Ranchi: Binay Kumar was a busy man during the days immediately following the Centre’s decision to scrap the Rs 1,000 and Rs 500 currency notes in November 2016.
A jewellery store owner in Ranchi’s Mahatma Gandhi Road, Kumar had then witnessed a sudden surge of customers at his store as the residents attempted to dispose of the scrapped currency notes by purchasing ornaments. “The price of gold and silver shot up suddenly after demonetisation as people flocked the jewellery stores. This time though, after the Reserve Bank of India’s (RBI) decision to withdraw the Rs 2,000 currency notes, there is no such trend,” he told TOI on Tuesday.
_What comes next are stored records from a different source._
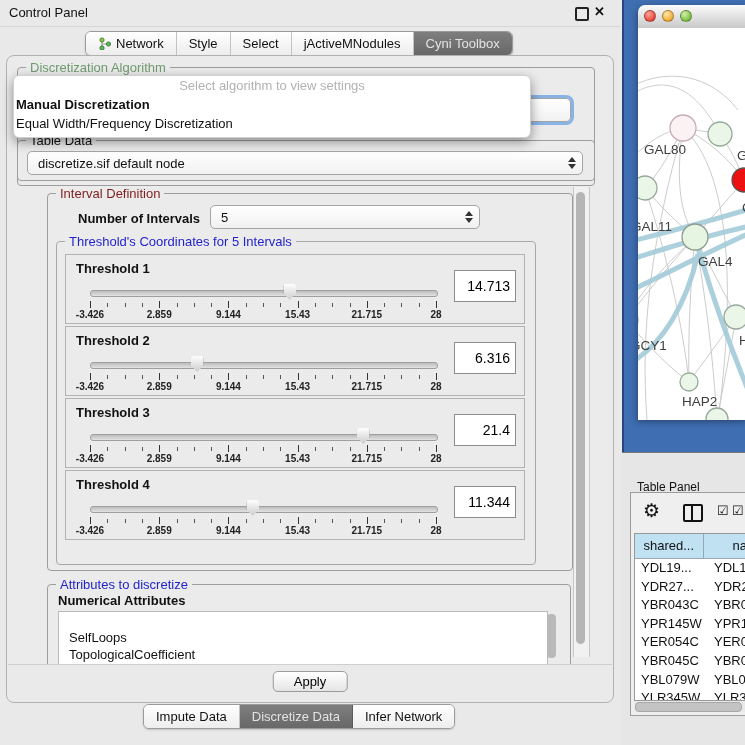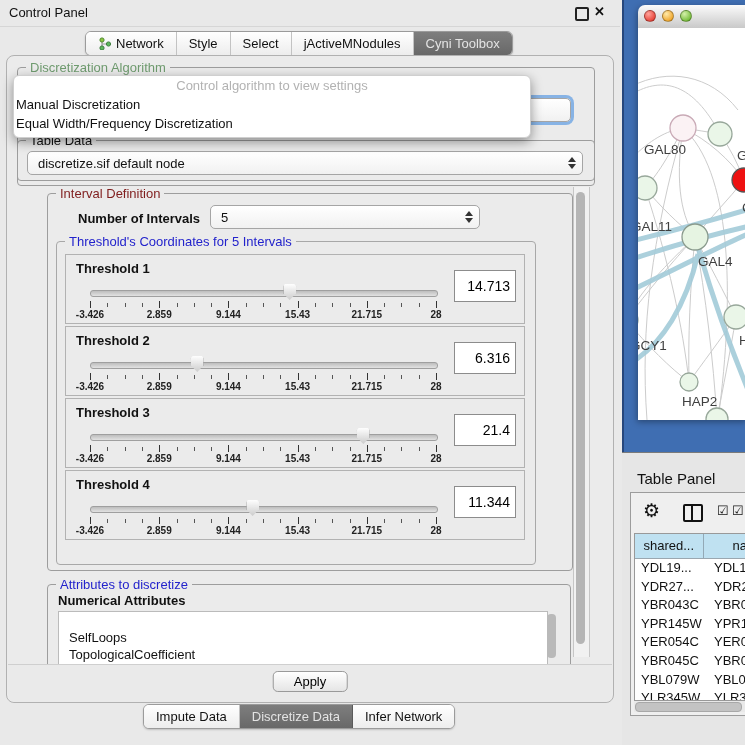"Control algorithm to view settings" div.hint { text: Control -> Select }
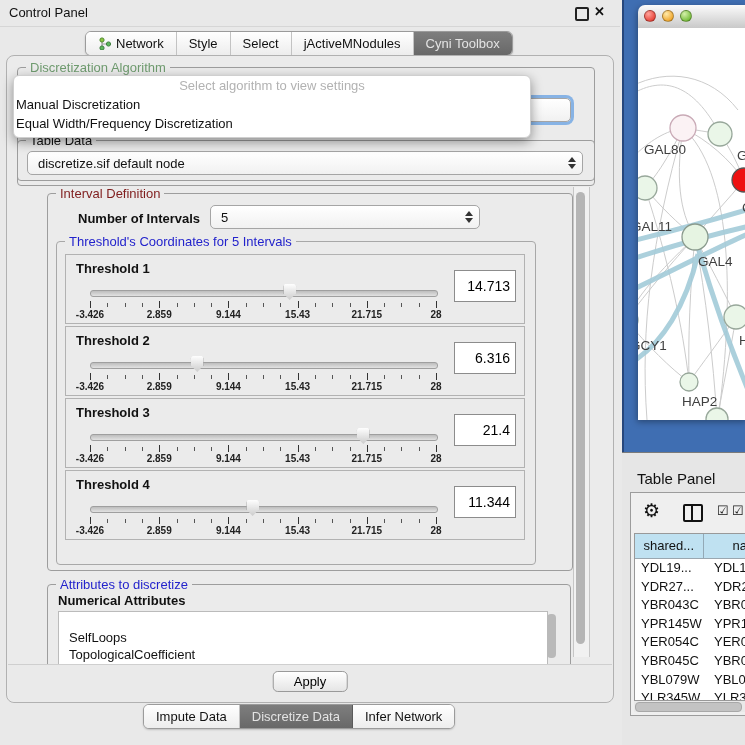"Manual Discretization" #popup .pitem.bold { font-weight: normal -> bold }
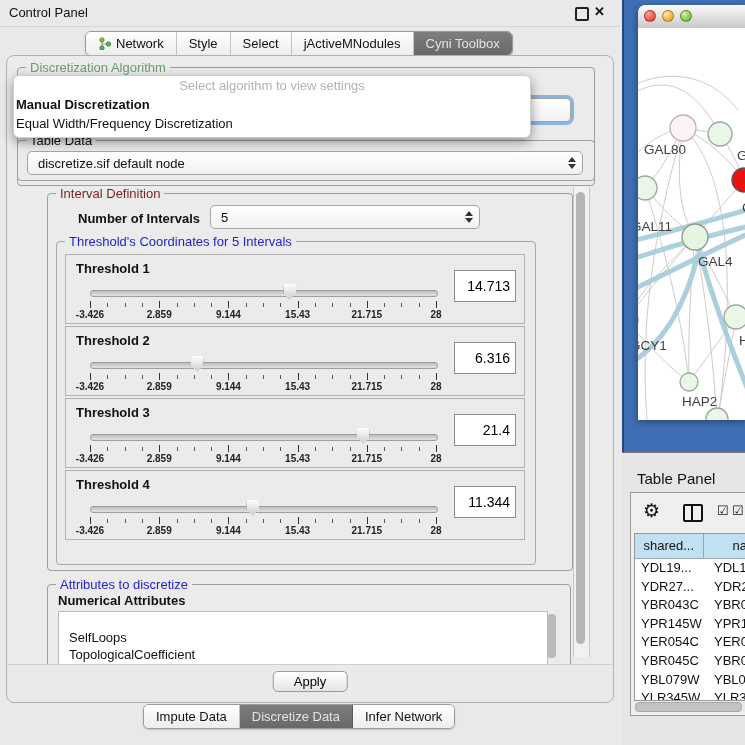"Table Panel" #table-panel-title { font-size: 15px -> 12px; top: 17px -> 27px }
Like Kumar’s, other prominent jewellery stores in the state capital wore a deserted look. “There is no such rush this time. The marriage season is round the corner, but the jewellery pieces for the same have mostly been delivered,” Pradeep Tulsiyan, another jewellery store owner in Roshpa Tower, said.
Though the RBI has maintained that the Rs 2,000 currency notes would remain a legal tender till September end, several small-time traders in the city are refusing to accept the same from the customers.
Vikram Singh, who runs a grocery store on Circular Road at Lalpur, said, “Who will visit the banks every day to get the notes exchanged? Unlike shopping malls or retail chains, we do not have hands to spare.”
Meanwhile, prominent retail, apparel and footwear stores are accepting Rs 2,000 notes from their customers, but with a caveat. “We are only accepting the notes if the customer makes a purchase of Rs 1,000 or above,” a sales executive with Sreeleathers, a footwear brand, told TOI.
Satish Chandra Pandey, the sales manager of a Sujata Chowk-based automobile showroom, said they were accepting Rs 2,000 currencies as these were legal tender. “However, the number of such notes are very less as these are not much in circulation now. The ATMs have stopped dispensing Rs 2,000 notes for the past several months,” he said.